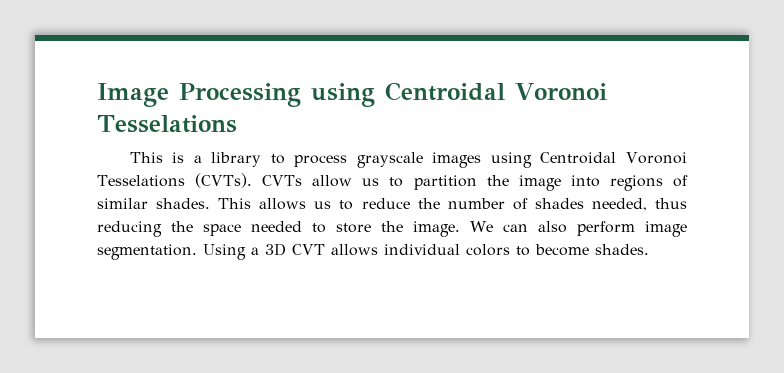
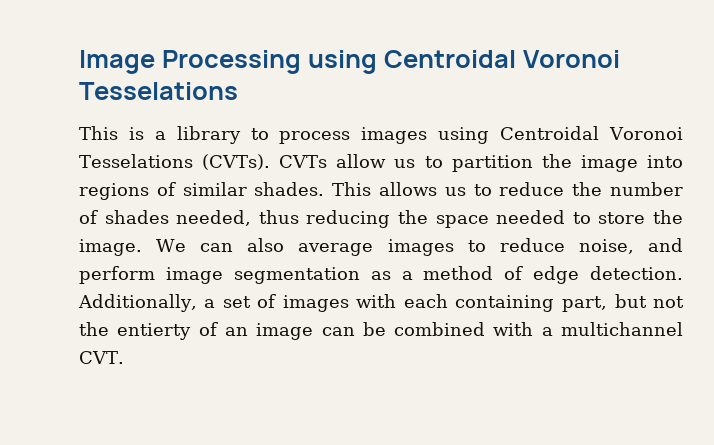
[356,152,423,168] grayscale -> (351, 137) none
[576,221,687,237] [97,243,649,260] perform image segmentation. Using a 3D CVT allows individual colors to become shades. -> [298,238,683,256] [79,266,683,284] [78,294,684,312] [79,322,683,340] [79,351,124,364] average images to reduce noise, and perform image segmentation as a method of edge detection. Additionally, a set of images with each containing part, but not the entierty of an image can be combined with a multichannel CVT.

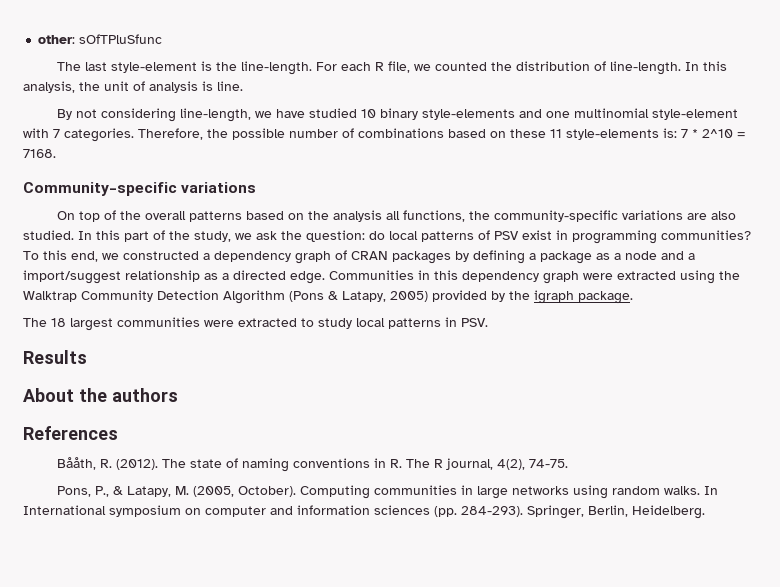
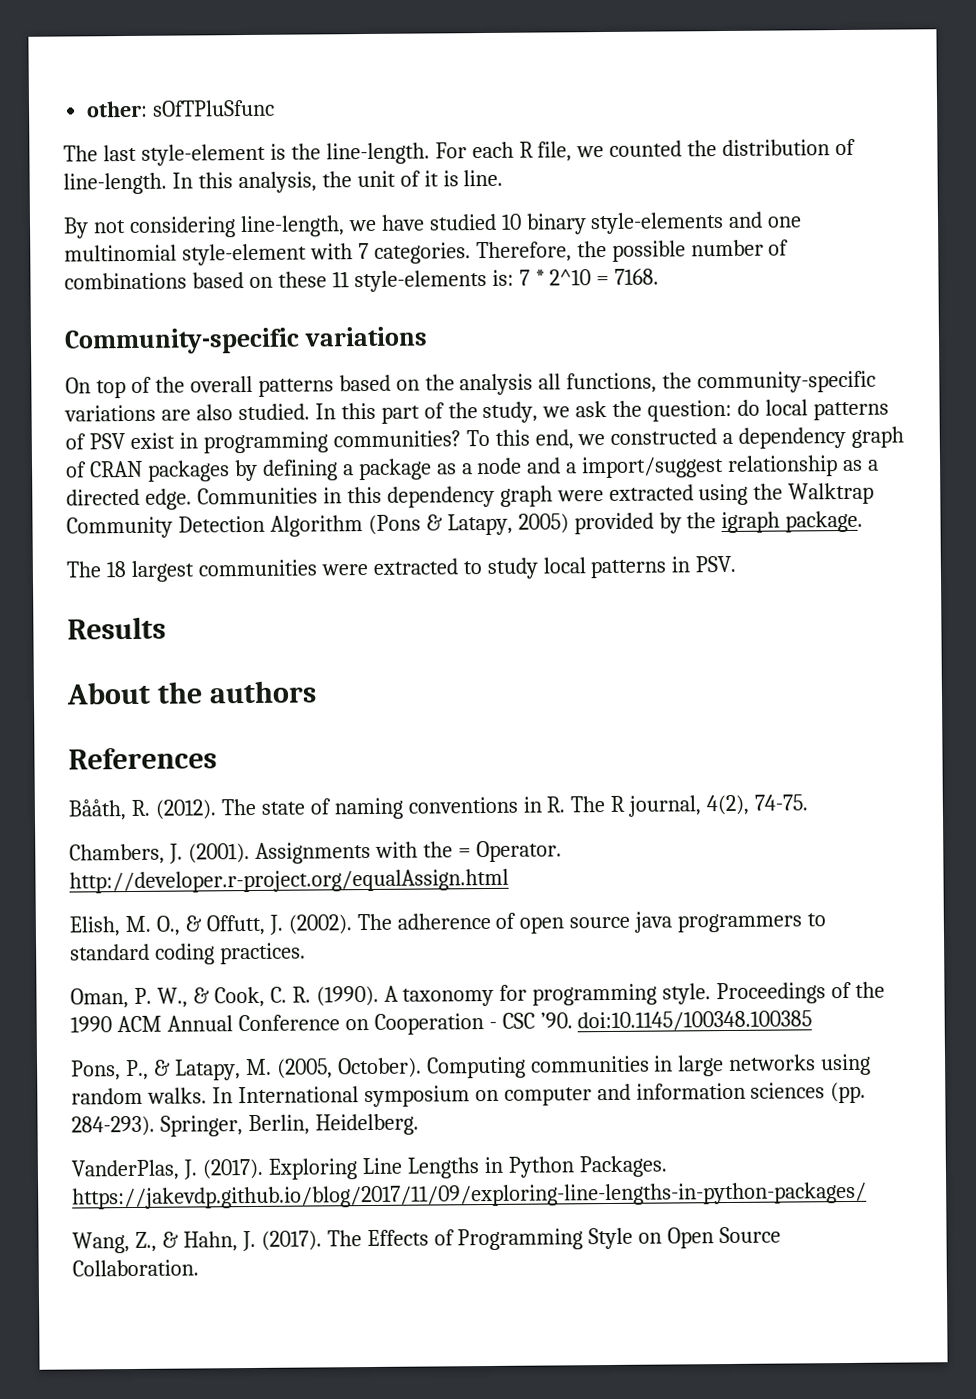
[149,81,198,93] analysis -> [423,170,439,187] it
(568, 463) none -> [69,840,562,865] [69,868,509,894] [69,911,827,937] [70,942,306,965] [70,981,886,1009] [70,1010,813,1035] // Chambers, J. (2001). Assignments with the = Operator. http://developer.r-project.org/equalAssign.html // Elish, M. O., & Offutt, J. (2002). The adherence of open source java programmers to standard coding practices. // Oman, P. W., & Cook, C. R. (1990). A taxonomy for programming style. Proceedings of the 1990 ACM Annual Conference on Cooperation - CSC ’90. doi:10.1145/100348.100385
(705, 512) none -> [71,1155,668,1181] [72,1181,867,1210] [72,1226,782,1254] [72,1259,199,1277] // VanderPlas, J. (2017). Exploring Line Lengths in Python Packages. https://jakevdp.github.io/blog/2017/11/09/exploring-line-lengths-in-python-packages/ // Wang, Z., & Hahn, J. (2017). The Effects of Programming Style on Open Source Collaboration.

**Task objective**: Provide an exact transcript of the lines from the one that holds "(568, 463) none" through the final line of the data above.

**Answer area**:
(568, 463) none -> [69,840,562,865] [69,868,509,894] [69,911,827,937] [70,942,306,965] [70,981,886,1009] [70,1010,813,1035] // Chambers, J. (2001). Assignments with the = Operator. http://developer.r-project.org/equalAssign.html // Elish, M. O., & Offutt, J. (2002). The adherence of open source java programmers to standard coding practices. // Oman, P. W., & Cook, C. R. (1990). A taxonomy for programming style. Proceedings of the 1990 ACM Annual Conference on Cooperation - CSC ’90. doi:10.1145/100348.100385
(705, 512) none -> [71,1155,668,1181] [72,1181,867,1210] [72,1226,782,1254] [72,1259,199,1277] // VanderPlas, J. (2017). Exploring Line Lengths in Python Packages. https://jakevdp.github.io/blog/2017/11/09/exploring-line-lengths-in-python-packages/ // Wang, Z., & Hahn, J. (2017). The Effects of Programming Style on Open Source Collaboration.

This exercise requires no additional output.